## Requirement
Return exactly the span that opens with the line containing "height:45px; background:#fff; display:flex;" and closes with the final line of the records, both included.

-- Opening Marker --

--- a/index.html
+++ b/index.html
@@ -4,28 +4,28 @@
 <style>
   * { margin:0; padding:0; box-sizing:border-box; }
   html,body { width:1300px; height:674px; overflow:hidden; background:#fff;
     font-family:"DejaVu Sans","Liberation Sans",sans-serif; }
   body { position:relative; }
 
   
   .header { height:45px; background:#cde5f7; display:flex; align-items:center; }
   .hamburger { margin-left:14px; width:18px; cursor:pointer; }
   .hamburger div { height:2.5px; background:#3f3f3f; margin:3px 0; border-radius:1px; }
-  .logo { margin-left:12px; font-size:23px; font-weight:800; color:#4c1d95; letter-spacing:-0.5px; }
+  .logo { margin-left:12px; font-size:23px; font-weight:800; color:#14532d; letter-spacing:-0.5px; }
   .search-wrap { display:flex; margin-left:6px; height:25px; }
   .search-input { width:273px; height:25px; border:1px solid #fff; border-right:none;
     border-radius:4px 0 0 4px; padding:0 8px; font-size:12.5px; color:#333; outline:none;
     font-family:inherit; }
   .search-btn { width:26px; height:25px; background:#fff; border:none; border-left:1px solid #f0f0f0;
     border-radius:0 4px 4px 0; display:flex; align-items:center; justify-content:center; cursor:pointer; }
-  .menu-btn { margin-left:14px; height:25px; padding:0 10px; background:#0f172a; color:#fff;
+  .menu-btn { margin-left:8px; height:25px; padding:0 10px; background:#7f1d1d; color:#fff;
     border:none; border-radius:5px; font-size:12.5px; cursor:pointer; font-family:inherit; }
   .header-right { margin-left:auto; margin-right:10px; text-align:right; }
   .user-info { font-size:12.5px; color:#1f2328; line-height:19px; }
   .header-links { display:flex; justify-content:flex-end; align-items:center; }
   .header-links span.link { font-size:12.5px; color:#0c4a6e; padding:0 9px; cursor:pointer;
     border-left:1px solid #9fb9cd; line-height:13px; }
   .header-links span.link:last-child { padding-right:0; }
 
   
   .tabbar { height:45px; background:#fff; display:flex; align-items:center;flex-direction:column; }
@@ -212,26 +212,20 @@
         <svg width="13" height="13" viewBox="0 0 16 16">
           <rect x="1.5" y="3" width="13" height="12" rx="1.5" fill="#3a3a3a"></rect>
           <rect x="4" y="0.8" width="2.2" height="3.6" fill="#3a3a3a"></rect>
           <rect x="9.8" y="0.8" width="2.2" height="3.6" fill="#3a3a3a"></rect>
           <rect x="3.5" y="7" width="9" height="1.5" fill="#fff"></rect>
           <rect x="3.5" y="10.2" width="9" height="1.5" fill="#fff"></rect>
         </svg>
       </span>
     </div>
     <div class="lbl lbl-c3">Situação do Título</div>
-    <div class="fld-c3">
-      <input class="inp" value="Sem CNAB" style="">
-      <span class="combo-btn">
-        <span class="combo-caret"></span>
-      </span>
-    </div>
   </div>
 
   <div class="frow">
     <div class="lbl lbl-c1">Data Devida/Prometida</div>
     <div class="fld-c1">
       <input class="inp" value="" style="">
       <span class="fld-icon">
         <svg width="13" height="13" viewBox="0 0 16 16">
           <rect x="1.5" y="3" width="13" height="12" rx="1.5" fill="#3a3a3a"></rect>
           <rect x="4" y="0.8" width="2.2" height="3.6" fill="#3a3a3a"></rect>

-- Closing Marker --

## Reply to the exercise
   .tabbar { height:45px; background:#fff; display:flex; align-items:center;flex-direction:column; }
@@ -212,26 +212,20 @@
         <svg width="13" height="13" viewBox="0 0 16 16">
           <rect x="1.5" y="3" width="13" height="12" rx="1.5" fill="#3a3a3a"></rect>
           <rect x="4" y="0.8" width="2.2" height="3.6" fill="#3a3a3a"></rect>
           <rect x="9.8" y="0.8" width="2.2" height="3.6" fill="#3a3a3a"></rect>
           <rect x="3.5" y="7" width="9" height="1.5" fill="#fff"></rect>
           <rect x="3.5" y="10.2" width="9" height="1.5" fill="#fff"></rect>
         </svg>
       </span>
     </div>
     <div class="lbl lbl-c3">Situação do Título</div>
-    <div class="fld-c3">
-      <input class="inp" value="Sem CNAB" style="">
-      <span class="combo-btn">
-        <span class="combo-caret"></span>
-      </span>
-    </div>
   </div>
 
   <div class="frow">
     <div class="lbl lbl-c1">Data Devida/Prometida</div>
     <div class="fld-c1">
       <input class="inp" value="" style="">
       <span class="fld-icon">
         <svg width="13" height="13" viewBox="0 0 16 16">
           <rect x="1.5" y="3" width="13" height="12" rx="1.5" fill="#3a3a3a"></rect>
           <rect x="4" y="0.8" width="2.2" height="3.6" fill="#3a3a3a"></rect>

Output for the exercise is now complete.